At the annual Whitehead Symposium, attendees were treated to eye-catching images and videos captured by the latest microscopy techniques.

Pat McCaffrey

It’s been 400 years since Zacharias Janssen invented the compound microscope in the Netherlands, and scientists are still relying on this laboratory workhorse to look inside cells. But Janssen would have been surprised to see the kaleidoscopic images presented by local bioimaging luminaries at the 24th annual Whitehead Symposium, held last week at MIT. Microscopes today, with the help of all manner of fluorescent probes to light up individual proteins, enable researchers to “see” individual molecules.

Several hundred people turned out to ooh and aah over beautiful, and edifying, pictures presented by the six speakers, who covered the gamut of techniques from electron to light microscopy. They had a variety of samples under their microscopes, from frozen or fixed cells to living cells in culture dishes and even in live animals.

Xiaowei Zhuang, professor of physics at Harvard, unveiled a new imaging technique that she calls STORM (stochastic optical reconstruction microscopy), with the aim of improving the ability of light microscopy to visualize the locations of individual proteins in living cells. While light microscopy is the technique of choice because it doesn’t kill or disrupt the cells, it suffers from low resolution, compared to X-ray or electron microscopy imaging. Researchers who want to image several different cell proteins at once tag each protein with a fluorescent probe, one of the most common being green fluorescent protein. But when researchers shine a light on the tagged proteins, the proteins all light up at once. With the light signals overlapping each other, it’s difficult to clearly distinguish one protein from another.

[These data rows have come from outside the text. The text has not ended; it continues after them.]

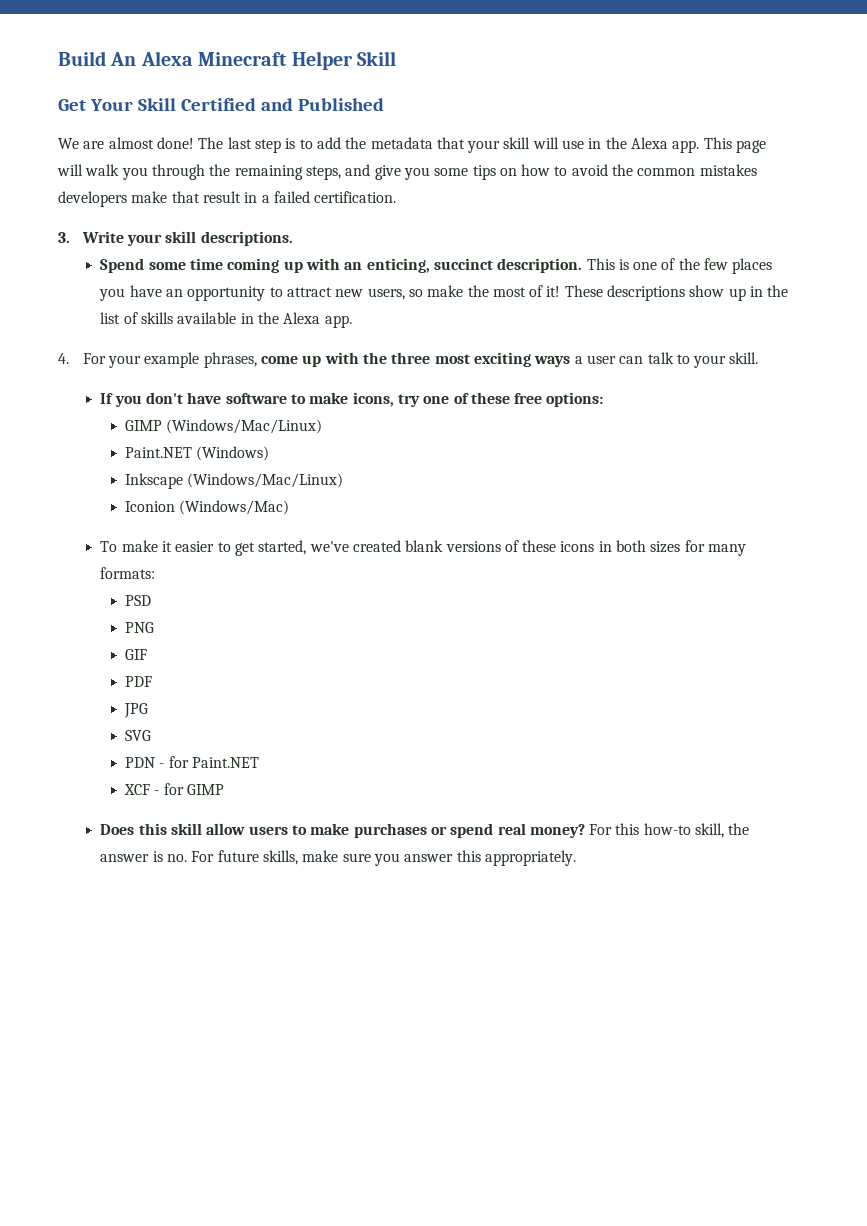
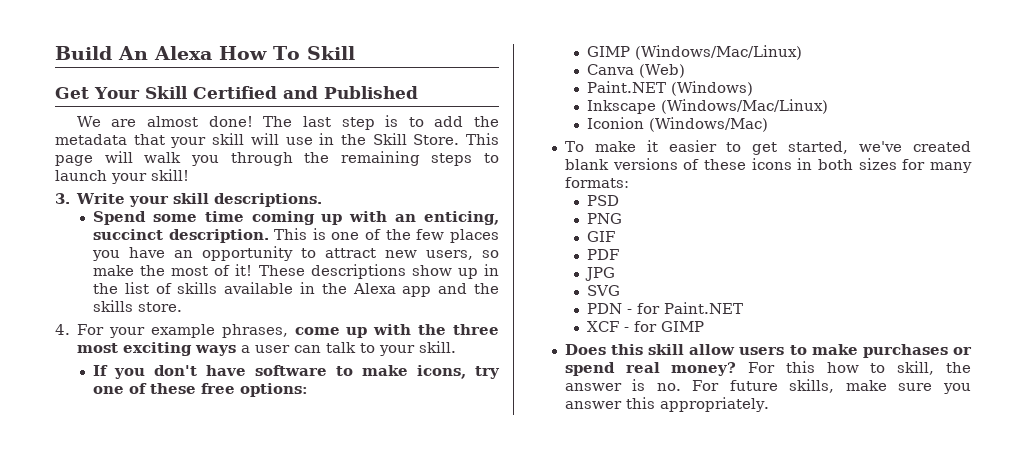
- Build An Alexa Minecraft Helper Skill
+ Build An Alexa How To Skill
- The last step is to add the metadata that your skill will use in the Alexa app.
+ The last step is to add the metadata that your skill will use in the Skill Store.
- This page will walk you through the remaining steps, and give you some tips on how to avoid the common mistakes developers make that result in a failed certification.
+ This page will walk you through the remaining steps to launch your skill!
- These descriptions show up in the list of skills available in the Alexa app.
+ These descriptions show up in the list of skills available in the Alexa app and the skills store.
+ Canva (Web)
- For this how-to skill, the answer is no. For future skills, make sure you answer this appropriately.
+ For this how to skill, the answer is no. For future skills, make sure you answer this appropriately.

Zhuang and her team showed that, using STORM, they could routinely resolve individual fluorescent molecules that are only 20 nanometers apart; other current techniques have only been able to resolve molecules that are about 10 times farther apart. The researchers achieved this by designing a special fluorescent probe that can be selectively turned on and off. By adjusting the intensity of the light shining on the sample, the researchers lit up only a few of the probes at a time to avoid overlapping signals. With this technique, they could, for example, distinguish between two probes just 135 base pairs apart on a long piece of immobilized DNA.

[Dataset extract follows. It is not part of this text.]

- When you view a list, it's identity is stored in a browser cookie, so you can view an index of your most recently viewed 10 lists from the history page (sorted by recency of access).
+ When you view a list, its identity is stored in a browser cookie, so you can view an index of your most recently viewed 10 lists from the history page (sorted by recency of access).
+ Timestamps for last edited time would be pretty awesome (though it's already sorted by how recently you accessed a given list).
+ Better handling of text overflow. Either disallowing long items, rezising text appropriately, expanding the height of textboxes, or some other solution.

Zhuang’s group is now working on applying the technique to living cells. They must first find a way to target the fluorescent probes to specific proteins inside cells and to acquire images more quickly. (For pictures and videos from the Zhuang group, click here)

Live video

Zooming out to get a wider view, Ulrich von Andrian of the CBR Institute for Biomedical Research and Harvard Medical School showed movies he made using in-vivo microscopy to visualize the immune response in living animals. Working on mice, von Andrian pulled back a flap of skin and pointed his lens at a lymph node, an immune way station where roaming T cells first encounter foreign invaders. He showed T cells in the blood migrating into a lymph node, becoming activated, and then going back out into the circulation to fight infection. He even caught T cells in the act of killing other cells and being stopped by regulatory immune cells. (Click to see pictures and videos from the von Andrian group)

Out-of-towners sharing the podium included Karel Svoboda, who recently started a job at the newly opened Howard Hughes Medical Institute’s Janelia Farm in Ashburn, VA. He showed striking two-photon microscopy images of connections being broken and formed between brain cells in living mice after they’d had their whiskers trimmed, a well-known stimulus for rewiring neural circuits in the sensory cortex. The nervous system is notoriously difficult to image using in-vivo microscopy.

Seeing is believing?

Doug Koshland, from the Carnegie Institution of Washington, in Baltimore, MD, limped in on a broken leg to deliver some words of warning about the allure of cell imaging. “Images are incredibly powerful in providing new insights and encouraging new research dimensions,” he said. “But make sure you are open minded about interpreting the images.” Pretty pictures are both a blessing and a curse, he added, citing an example in his own field, where images of condensed chromosomes from yeast and mammals looked very different, leading researchers to think that the mechanism of condensation was not conserved between species. But Koshland subsequently showed condensation was mediated by a set of proteins conserved across species.

Asked by an audience member what image he most wanted to see, Koshland said he’d like to follow the sugar backbone of the DNA molecule along the length of the chromosome to see what kind of twists and turns it takes. With microscopy moving rapidly into smaller and smaller realms, that may be a journey he’ll get to take one day.